Work instruction | Restate word for word the opening line of the data below and every line after it until the line with "tax: 5% = 9.85 -> 5% = 9.80", that line too, but not the pictures.

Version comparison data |
▬▬▬▬▬▬

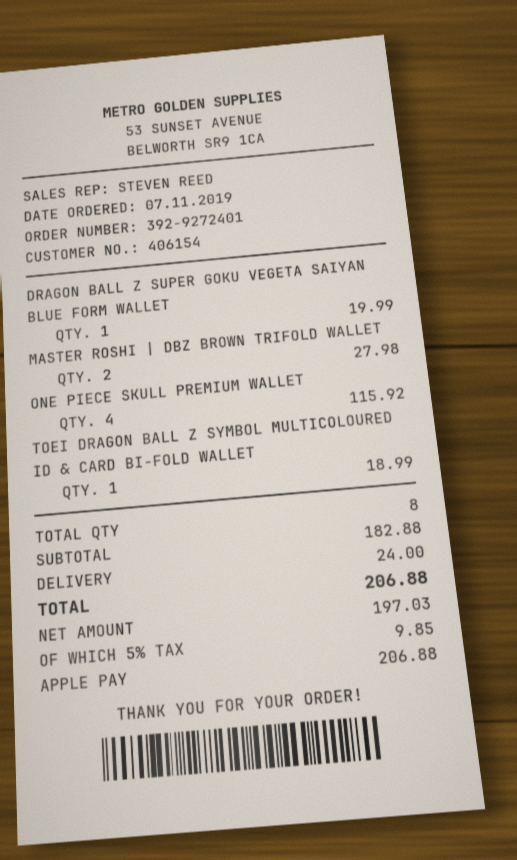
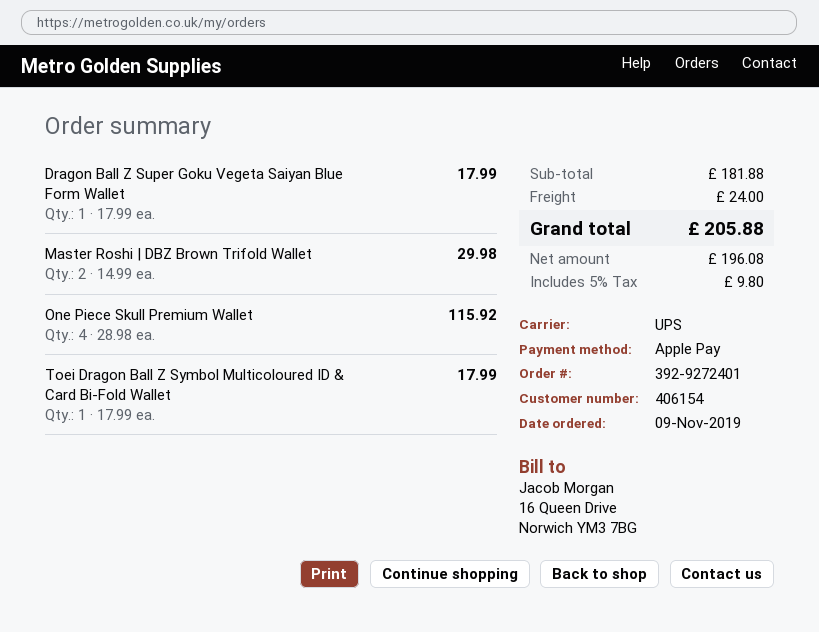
order date: 2019-11-07 -> 2019-11-09
DRAGON BALL Z SUPER GOKU VEGETA SAIYAN BLUE FORM WALLET: 1 for 19.99 -> 1 for 17.99
MASTER ROSHI | DBZ BROWN TRIFOLD WALLET: 2 for 27.98 -> 2 for 29.98
TOEI DRAGON BALL Z SYMBOL MULTICOLOURED ID & CARD BI-FOLD WALLET: 1 for 18.99 -> 1 for 17.99
subtotal: 182.88 -> 181.88
net: 197.03 -> 196.08
tax: 5% = 9.85 -> 5% = 9.80
total: 206.88 -> 205.88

▬▬▬▬▬▬

Task output |
order date: 2019-11-07 -> 2019-11-09
DRAGON BALL Z SUPER GOKU VEGETA SAIYAN BLUE FORM WALLET: 1 for 19.99 -> 1 for 17.99
MASTER ROSHI | DBZ BROWN TRIFOLD WALLET: 2 for 27.98 -> 2 for 29.98
TOEI DRAGON BALL Z SYMBOL MULTICOLOURED ID & CARD BI-FOLD WALLET: 1 for 18.99 -> 1 for 17.99
subtotal: 182.88 -> 181.88
net: 197.03 -> 196.08
tax: 5% = 9.85 -> 5% = 9.80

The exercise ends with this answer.